As she and others have delved deeper, they’ve found that qualified minority students are underenrolled in advanced math classes, for instance, a problem that school officials said they’ve known about for years, but that strikes many parents as revelatory. Some have even come to see the diversity policy as a kind of profiling that assumes poor kids are more likely to struggle.
“I don’t want us to go back to racially isolated schools,” said Shila Nordone, who is biracial and has two children in county schools. “But right now, it’s as if the best we can do is dilute these kids out so they don’t cause problems. It sickens me.”
In their quest to end the diversity policy, the frustrated parents have found some influential partners, among them retail magnate and Republican operative Art Pope.
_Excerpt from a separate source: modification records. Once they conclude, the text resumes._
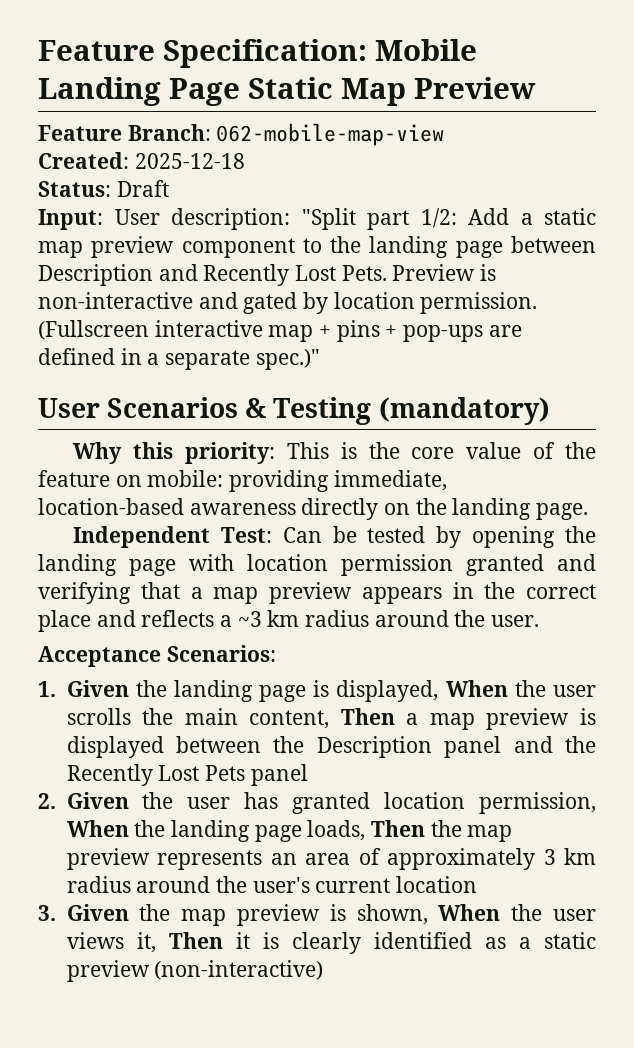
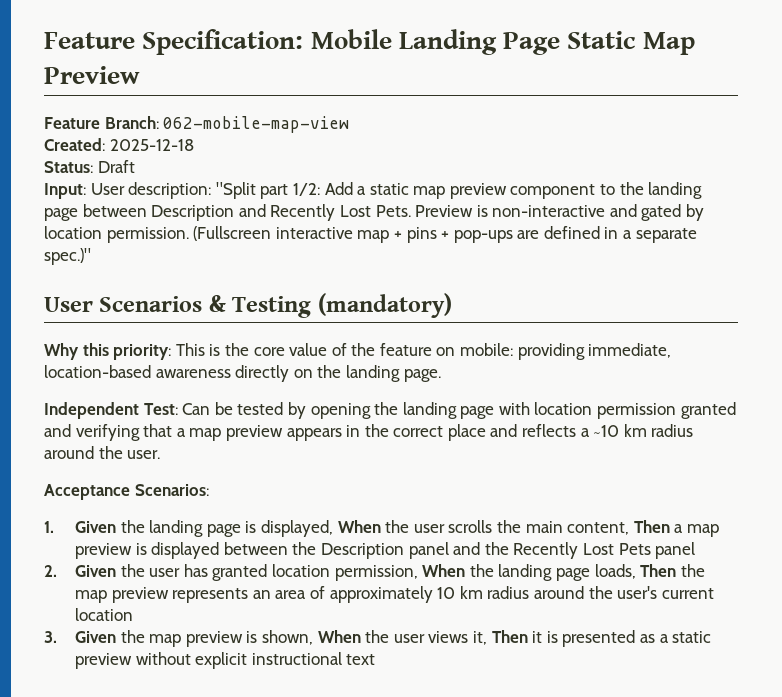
- Independent Test: Can be tested by opening the landing page with location permission granted and verifying that a map preview appears in the correct place and reflects a ~3 km radius around the user.
+ Independent Test: Can be tested by opening the landing page with location permission granted and verifying that a map preview appears in the correct place and reflects a ~10 km radius around the user.
- 2. Given the user has granted location permission, When the landing page loads, Then the map preview represents an area of approximately 3 km radius around the user's current location
+ 2. Given the user has granted location permission, When the landing page loads, Then the map preview represents an area of approximately 10 km radius around the user's current location
- 3. Given the map preview is shown, When the user views it, Then it is clearly identified as a static preview (non-interactive)
+ 3. Given the map preview is shown, When the user views it, Then it is presented as a static preview without explicit instructional text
Following his guidance, the GOP fielded the victorious bloc of school board candidates who railed against “forced busing.” The nation’s largest tea party organizers, Americans for Prosperity – on whose national board Pope sits – cast the old school board members as arrogant “leftists.” Two libertarian think tanks, which Pope funds almost exclusively, have deployed experts on TV and radio.
“We are losing sight of the educational mission of schools to make them into some socially acceptable melting pot,” said Terry Stoops, a researcher at the libertarian John Locke Foundation. “Those who support these policies are imposing their vision on everyone else.”
Things have not gone smoothly as the new school board has attempted to define its vision for raising student achievement. A preliminary map of new school assignments did not please some of the new majority’s own constituents. And critics expressed alarm that the plan would create a handful of high-poverty, racially isolated schools, a scenario that the new majority has begun embracing.
Pope, who is a former state legislator, said he would back extra funding for such schools.
“If we end up with a concentration of students underperforming academically, it may be easier to reach out to them,” he said. “Hypothetically, we should consider that as well.”
The NAACP and others have criticized that as separate-but-equal logic.
“It’s not as if this is a new idea, ‘Let’s experiment and see what happens when poor kids are put together in one school,’ ” said Richard Kahlenberg, senior fellow at the Century Foundation, a think tank that advocates for economic integration. “We know. The results are almost always disastrous.”
Many local leaders see another irony in the possible balkanization of the county’s schools at a time when society is becoming more interconnected than ever.
“People want schools that mirror their neighborhood, but the bigger picture is my kid in the suburbs is connected to kids in Raleigh,” said the Rev. Earl Johnson, pastor of Martin Street Baptist Church in downtown Raleigh. “We’re trying to connect to the world but we’re separating locally? There is something wrong.”